Le vol no AC8576 d'Air Canada Jazz entre Vancouver et Saskatoon le 7 mai 2006
40. En ce qui a trait au siège de M. East à bord du vol no AC8576 d'Air Canada Jazz qui était rempli à pleine capacité, l'Office note que même si le passager voisin de M. East acceptait l'espace fourni, contrairement au passager du vol no AC137, il devait tout de même déplacer ses pieds dans l'allée et les remettre devant lui pour laisser passer le chariot ou les autres passagers. L'Office note aussi que l'animal aidant de M. East devait continuellement passer « d'une position couchée à une position assise » en raison de l'espace insuffisanti, ce qui a incité l'agent de bord à enjoindre à M. East de garder son chien dans une position couchée.
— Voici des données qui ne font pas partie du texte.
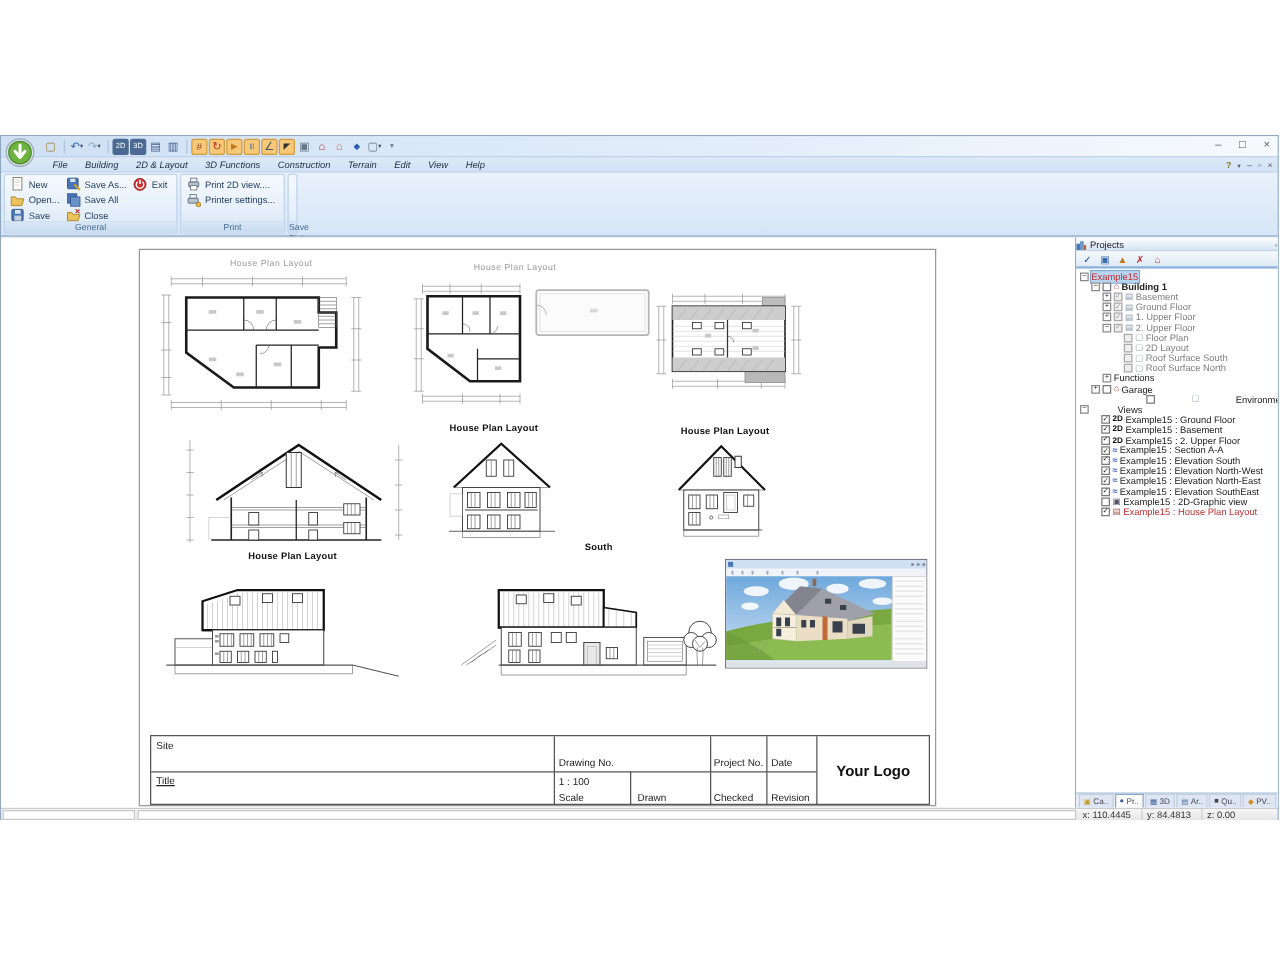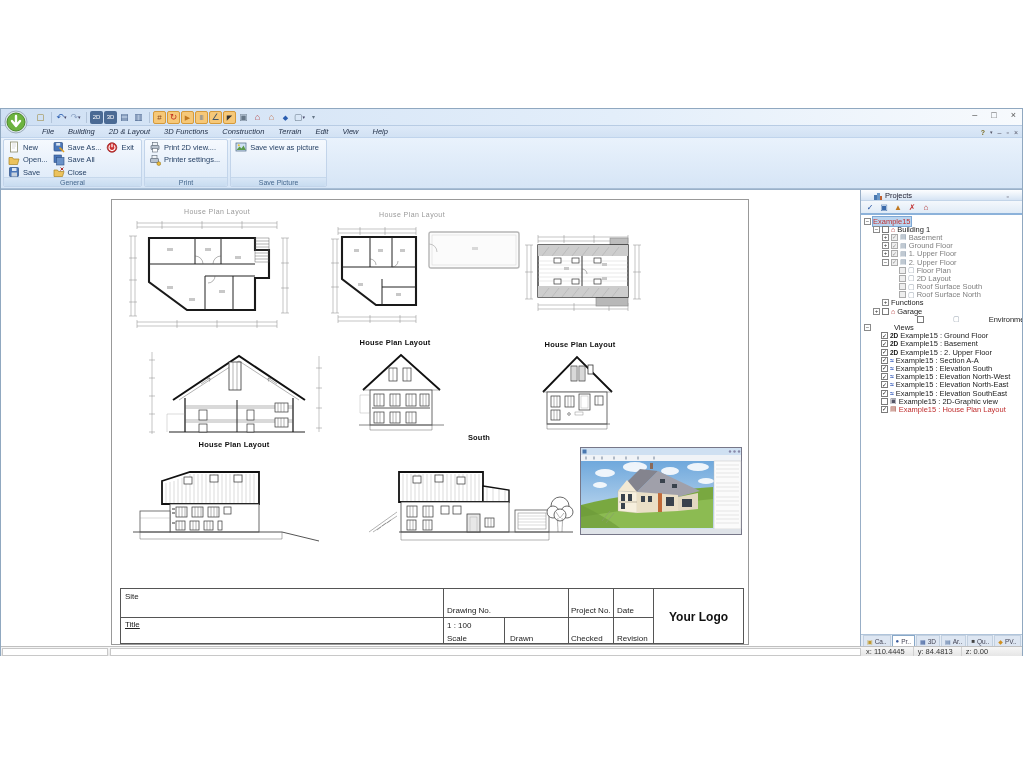--- a/index.html
+++ b/index.html
@@ -50,40 +50,40 @@
 
   
   .tb { position:absolute; left:8px; top:388px; width:624px; height:56px; border:1px solid #555; font-size:8px; color:#222; }
   .tb .vl { position:absolute; top:0; width:1px; background:#555; }
   .tb .hl { position:absolute; height:1px; background:#555; }
   .tb span { position:absolute; white-space:nowrap; }
   .tb .logo { font-size:12px; font-weight:bold; color:#111; }
 
   
   .panel { width:162px; border-left:1px solid #98aec6; background:#f2f6fb; display:flex; flex-direction:column; }
-  .phead { height:11px; background:linear-gradient(#fdfeff,#d6e4f4); border-bottom:1px solid #c2d4e8; display:flex; align-items:flex-end; padding:0 13px; font-size:7.5px; color:#223; }
+  .phead { height:11px; background:linear-gradient(#fdfeff,#d6e4f4); border-bottom:1px solid #c2d4e8; display:flex; align-items:flex-end; padding:0 0; font-size:7.5px; color:#223; }
   .phead .ttl { flex:1; margin-left:3px; }
   .ptb { height:14px; background:linear-gradient(#f4f8fc,#e0ebf6); border-bottom:2px solid #8cb2da; display:flex; align-items:center; padding-left:3px; gap:2px; }
   .ptbi { width:12px; height:11px; display:inline-flex; align-items:center; justify-content:center; font-size:8px; cursor:pointer; }
   .ptree { flex:1; background:#fff; overflow:hidden; padding-top:2px; }
   .trow { display:flex; align-items:center; height:8.2px; font-size:7.5px; color:#222; white-space:nowrap; cursor:pointer; }
   .trow .sp { display:inline-block; width:8px; flex:none; }
   .texp { display:inline-flex; width:7px; height:7px; border:1px solid #8a8a8a; background:#fff; color:#333; font-size:6px; line-height:5px; align-items:center; justify-content:center; margin-right:2px; flex:none; }
   .tcb { display:inline-flex; width:7px; height:7px; border:1px solid #7a7a7a; background:#fff; color:#222; font-size:6px; line-height:6px; align-items:center; justify-content:center; margin-right:2px; flex:none; }
   .tcb.gray { border-color:#aaa; background:#eee; color:#999; }
   .ti { display:inline-block; margin-right:2px; font-size:7px; flex:none; }
   .ti-d2 { font-weight:bold; font-size:6.5px; color:#111; }
   .ti-curve { color:#2a52b8; font-weight:bold; }
   .ti-house { color:#b03030; }
   .ti-floor { color:#8899aa; }
   .ti-sheet { color:#99a4b0; }
   .ti-cam { color:#556; }
   .ti-layout { color:#a85848; }
   .trow.gray .tl { color:#808080; }
-  .trow.bold .tl { font-weight:normal; }
+  .trow.bold .tl { font-weight:bold; }
   .trow.red .tl { color:#c03030; }
   .trow.sel .tl { color:#c03030; background:#b9d4ef; outline:1px solid #7da7d4; }
   .ptabs { height:12px; background:#e6edf6; border-top:1px solid #b0c4da; display:flex; align-items:flex-end; padding-left:2px; gap:1px; }
   .ptab { display:inline-flex; align-items:center; gap:2px; height:11px; padding:0 3px; font-size:6.5px; color:#445; border:1px solid #c2d0e0; border-bottom:none; background:#dde6f2; cursor:pointer; }
   .ptab.active { background:#fff; border-color:#88a8c8; }
   .ptab .tg { font-size:6px; }
 
   
   .statusbar { height:10px; background:linear-gradient(#f6f6f6,#e6e6e6); border-top:1px solid #c0c0c0; display:flex; align-items:center; font-size:7.5px; color:#333; }
   .sbcell { height:8px; background:#fff; border:1px solid #c8c8c8; margin:0 1px; }
@@ -231,30 +231,20 @@
                 <rect x="3" y="1.5" width="5" height="3" fill="#eef2f6" stroke="#5a6674" stroke-width=".6"></rect>
                 <circle cx="9.8" cy="9.6" r="1.9" fill="#e8b83a" stroke="#8a6a10" stroke-width=".5"></circle>
               </svg></span>
           <span>Printer settings...</span>
         </div>
       </div>
       <div class="rg-label">Print</div>
     </div>
 
     <div class="rgroup">
-      <div class="rg-items">
-        <div class="ritem">
-          <span class="ricn"><svg viewBox="0 0 12 12">
-                <rect x="1" y="2" width="10" height="8" fill="#cfe2f2" stroke="#4a6684" stroke-width=".7"></rect>
-                <path d="M1.5,9 L4.5,5.5 L6.5,7.5 L8.5,4.5 L10.8,9 Z" fill="#5a9a4a"></path>
-                <circle cx="3.8" cy="4.2" r="1" fill="#e8c030"></circle>
-              </svg></span>
-          <span>Save view as picture</span>
-        </div>
-      </div>
       <div class="rg-label">Save Picture</div>
     </div>
   </div>
 
   <div class="main">
     <div class="canvas">
       <div class="page">
 
         <span class="plabel gray" style="left:105px; top:8px;">House Plan Layout</span>
         <span class="plabel gray" style="left:300px; top:11px;">House Plan Layout</span>
@@ -683,21 +673,21 @@
             <span class="tcb">✓</span>
             <span class="ti ti-d2">2D</span>
             <span class="tl">Example15 : Basement</span>
           </div>
           <div class="trow" style="padding-left: 12px;">
             <span class="sp"></span>
             <span class="tcb">✓</span>
             <span class="ti ti-d2">2D</span>
             <span class="tl">Example15 : 2. Upper Floor</span>
           </div>
-          <div class="trow" style="padding-left: 12px;">
+          <div class="trow" style="padding-left: 12px; align-items: flex-end;">
             <span class="sp"></span>
             <span class="tcb">✓</span>
             <span class="ti ti-curve">≈</span>
             <span class="tl">Example15 : Section A-A</span>
           </div>
           <div class="trow" style="padding-left: 12px;">
             <span class="sp"></span>
             <span class="tcb">✓</span>
             <span class="ti ti-curve">≈</span>
             <span class="tl">Example15 : Elevation South</span>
Pour sa part, M. East s'est senti obligé de glisser ses jambes le plus loin possible sous le siège pour faire de la place à son animal aidant; ses jambes ont été bloquées dans une position inconfortable pour toute la durée du vol; et ses jambes étaient si loin sous le siège que seuls ses orteils touchaient le plancher. De plus, l'Office accepte la preuve de M. East selon laquelle il souffrait de douleur et d'enflure aux genoux à son arrivée à destination et qu'il était très inconfortable en raison de l'espace insuffisant pour lui et son animal aidant.
Constatation
41. À la lumière de ce qui précède, l'Office estime qu'un espace insuffisant a été fourni pour l'animal aidant de M. East devant le siège qui lui a été assigné à l'origine à bord du vol no AC137 d'Air Canada, en raison de la pratique des transporteurs d'essayer d'accommoder sans frais, juste avant le départ, les personnes voyageant avec un animal de service pour lequel l'espace devant le siège assigné est insuffisant.
42. Dans le même ordre d'idée, la preuve démontre que l'espace fourni devant le siège assigné à M. East à bord du vol no AC8576 était insuffisant pour lui et son animal aidant. Le passager voisin de M. East avait le droit de pouvoir poser ses jambes et ses pieds devant lui au cours du voyage, et M. East avait le droit de voyager en toute sécurité et dans une position qui n'avait pas un impact négatif sur son bien-être, ce que les deux passagers n'ont pu faire de toute évidence à cause de l'espace fourni à bord de ce vol. De plus, l'Office note les préoccupations du demandeur au sujet de l'impact de l'assignation des sièges, comme ceux fournis à bord du vol no AC8576 qui restreignaient le déplacement et la position de son animal aidant, sur le bien-être de l'animal et sa capacité d'effectuer les tâches pour lesquelles il est dressé. Même si l'Office note la déclaration des transporteurs voulant que l'espace sous le siège peut être utilisé par l'animal aidant et reconnaît que cela peut être le cas selon la construction du siège et si l'espace est libre d'accès, il prend aussi note de l'affirmation de M. East, qui considère l'espace dangereux et inutilisable puisque son animal s'y était déjà blessé auparavant.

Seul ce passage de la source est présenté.